It adds to the 7,250 staff cuts that took place last year as part of major restructuring plans introduced by Thiam in a bid to reduce risk and trim costs at the Zurich-based lender to less than SFr17 billion Swiss francs (£13.6bn) by the end of 2018.
That goal will require further reductions over the next two years, having reported adjusted operating expenses of SFr19.38bn last year.
News of further job cuts came as Credit Suisse announced an annual net loss of SFr2.4bn for 2016, down from SFr2.9bn in 2015, as annual net revenues dropped 15 per cent to SFr20.3bn.
Thiam said 2016 “was the first full year of implementing our new strategy and it was a challenging and busy 12 months. Thanks to our strong client franchise and the dedication of our teams, we have made good progress on our key objectives.”

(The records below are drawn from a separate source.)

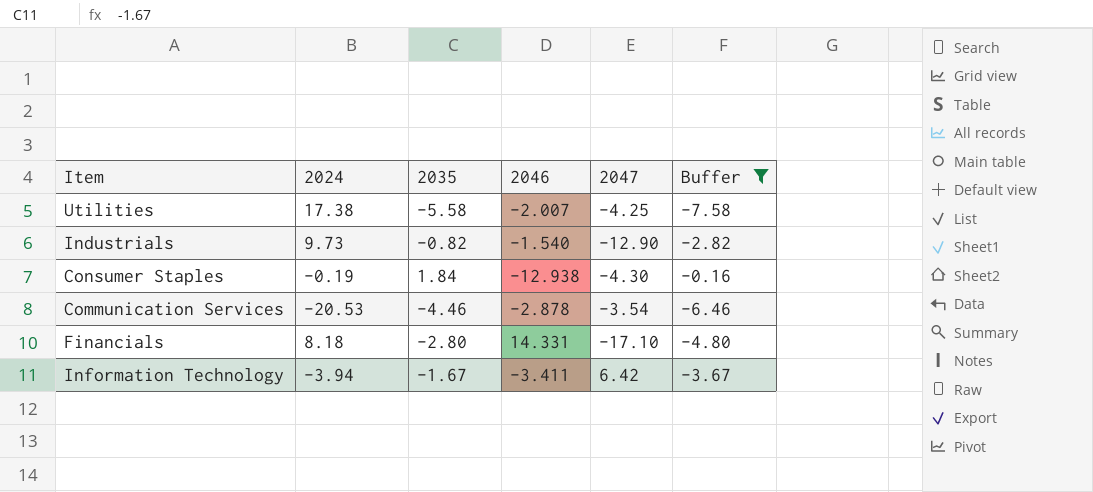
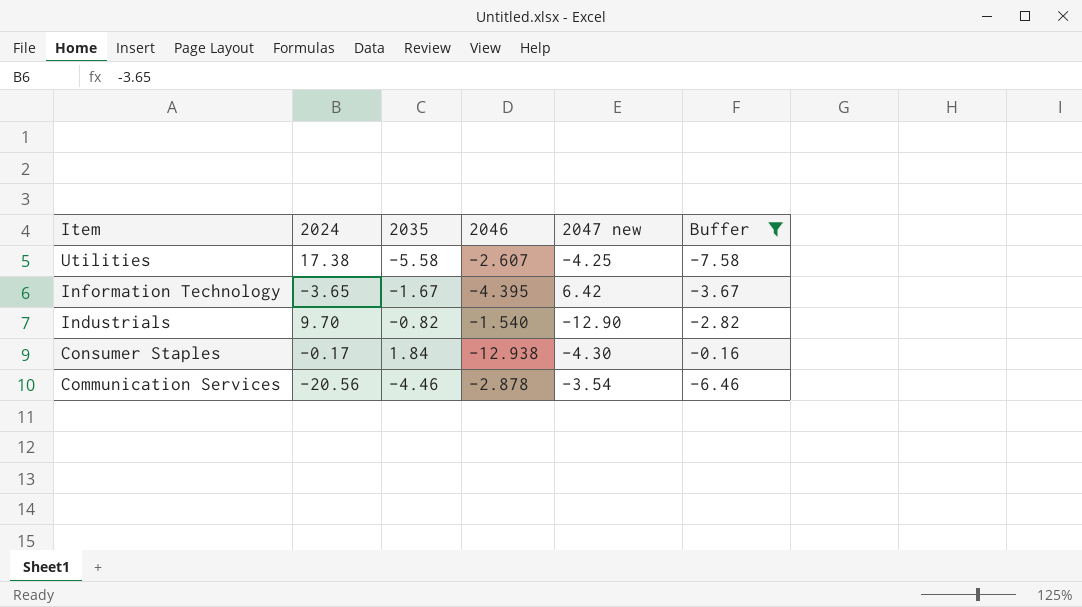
row order: none -> Item descending
column name: 2047 -> 2047 new
row Financials: 8.18 | -2.80 | 14.331 | -17.10 | -4.80 -> none
Utilities | 2046: -2.007 -> -2.607
Information Technology | 2024: -3.94 -> -3.65
Information Technology | 2046: -3.411 -> -4.395
Industrials | 2024: 9.73 -> 9.70
Consumer Staples | 2024: -0.19 -> -0.17
Communication Services | 2024: -20.53 -> -20.56

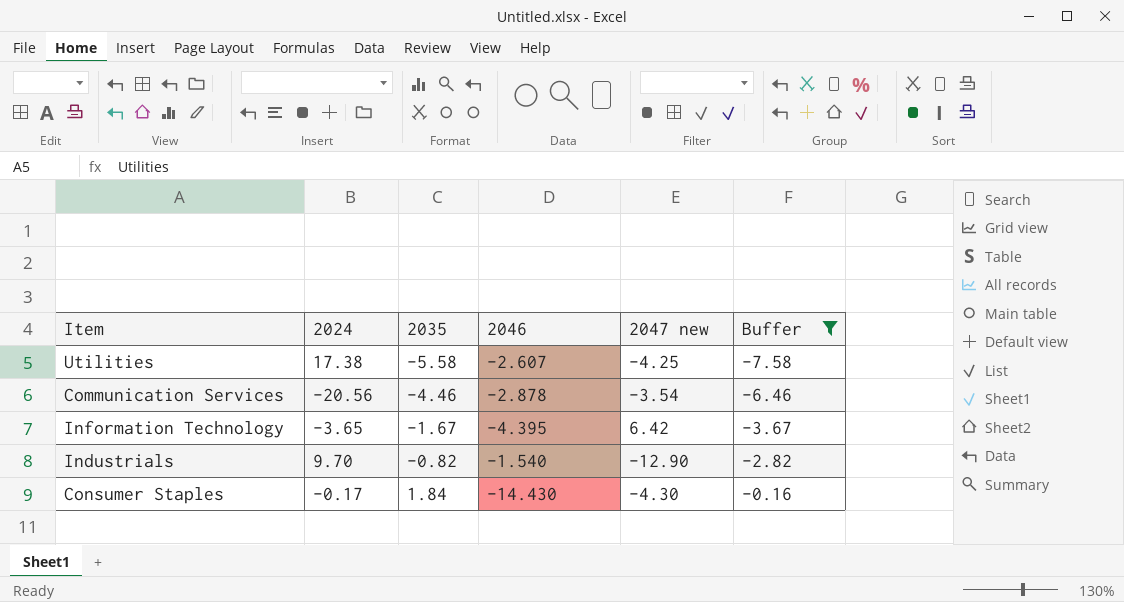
row order: Item descending -> 2035 ascending
Consumer Staples | 2046: -12.938 -> -14.430

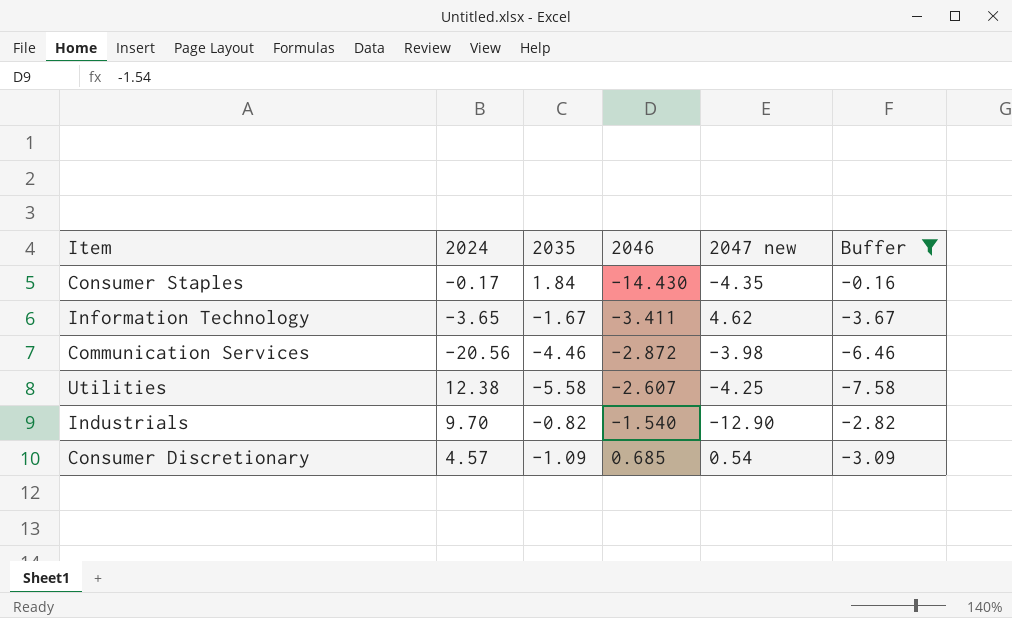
row order: 2035 ascending -> 2046 ascending
Consumer Staples | 2047 new: -4.30 -> -4.35
Information Technology | 2046: -4.395 -> -3.411
Information Technology | 2047 new: 6.42 -> 4.62
Communication Services | 2046: -2.878 -> -2.872
Communication Services | 2047 new: -3.54 -> -3.98
Utilities | 2024: 17.38 -> 12.38
row Consumer Discretionary: none -> 4.57 | -1.09 | 0.685 | 0.54 | -3.09

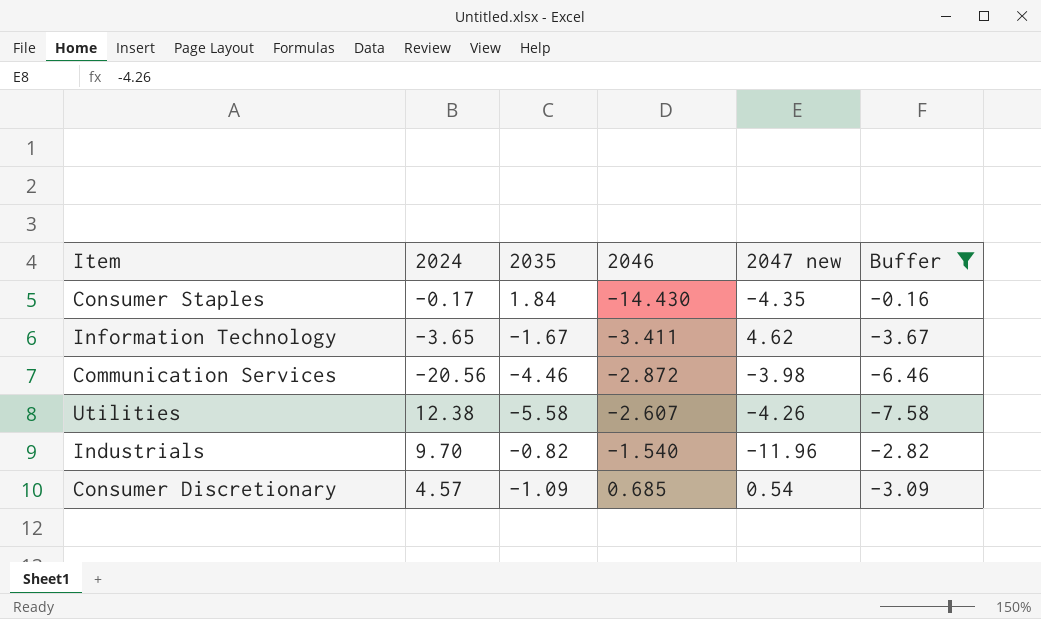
Utilities | 2047 new: -4.25 -> -4.26
Industrials | 2047 new: -12.90 -> -11.96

He added: “We believe we are well-positioned to continue to make progress with our restructuring programme in 2017 and 2018, and to capture profitable growth opportunities across our franchises and geographies.”
Thiam joined Credit Suisse in 2015 after serving as chief executive of insurer Prudential, and has sought to refocus the Swiss group on private banking and away from riskier investment banking. The company recently put an end to a key legal dispute with the US Department of Justice related to its residential mortgage-backed securities business.